Change detection outputs
-=-=-

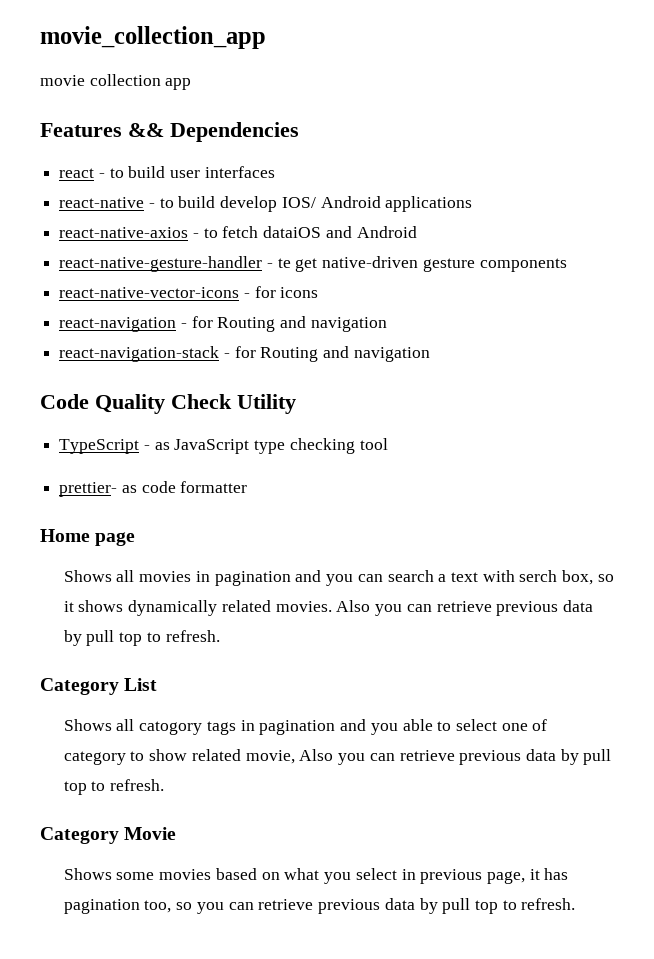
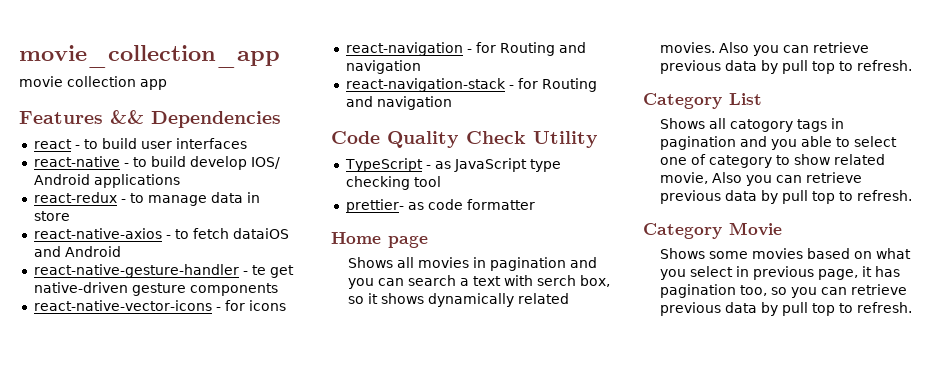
+ react-redux - to manage data in store

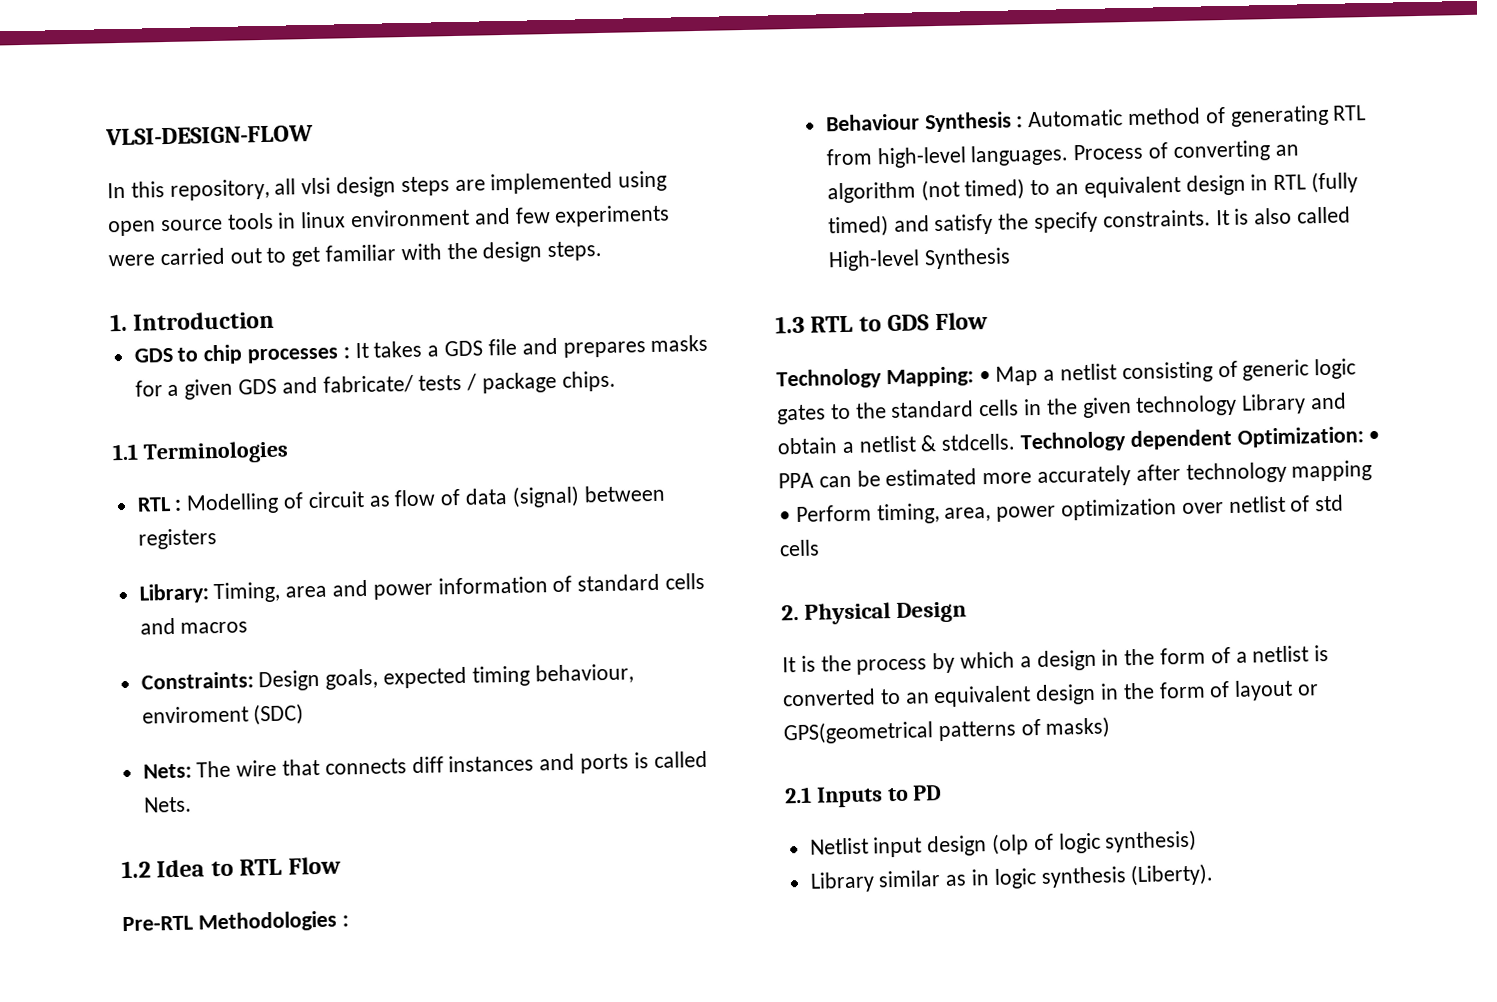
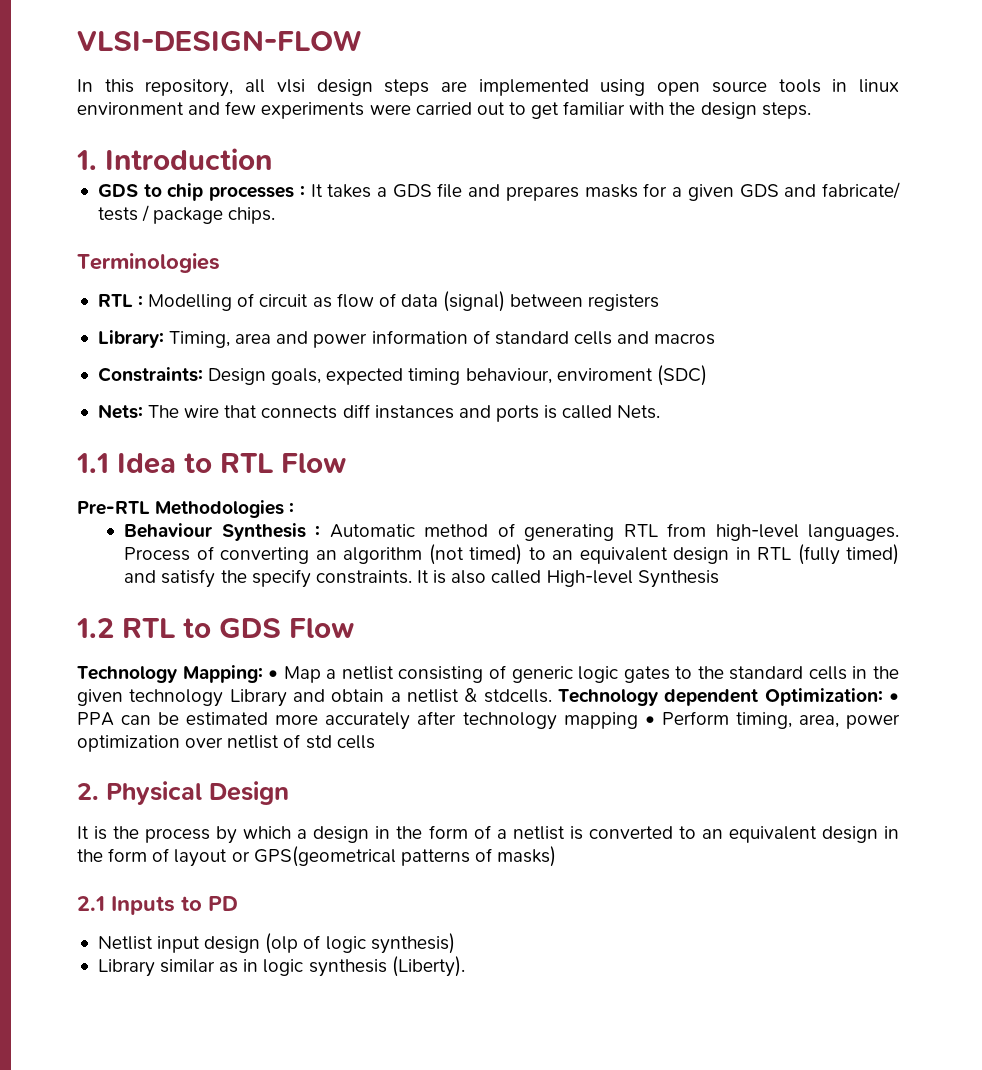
- 1.1 Terminologies
+ Terminologies
- 1.2 Idea to RTL Flow
+ 1.1 Idea to RTL Flow
- 1.3 RTL to GDS Flow
+ 1.2 RTL to GDS Flow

-=-=-

:: EXERCISE AIM ::
Beginning with the line that holds "1.1 Idea to RTL Flow", please give again each line exactly until the records end, and include that final line.

:: REPLY TO THE EXERCISE ::
+ 1.1 Idea to RTL Flow
- 1.3 RTL to GDS Flow
+ 1.2 RTL to GDS Flow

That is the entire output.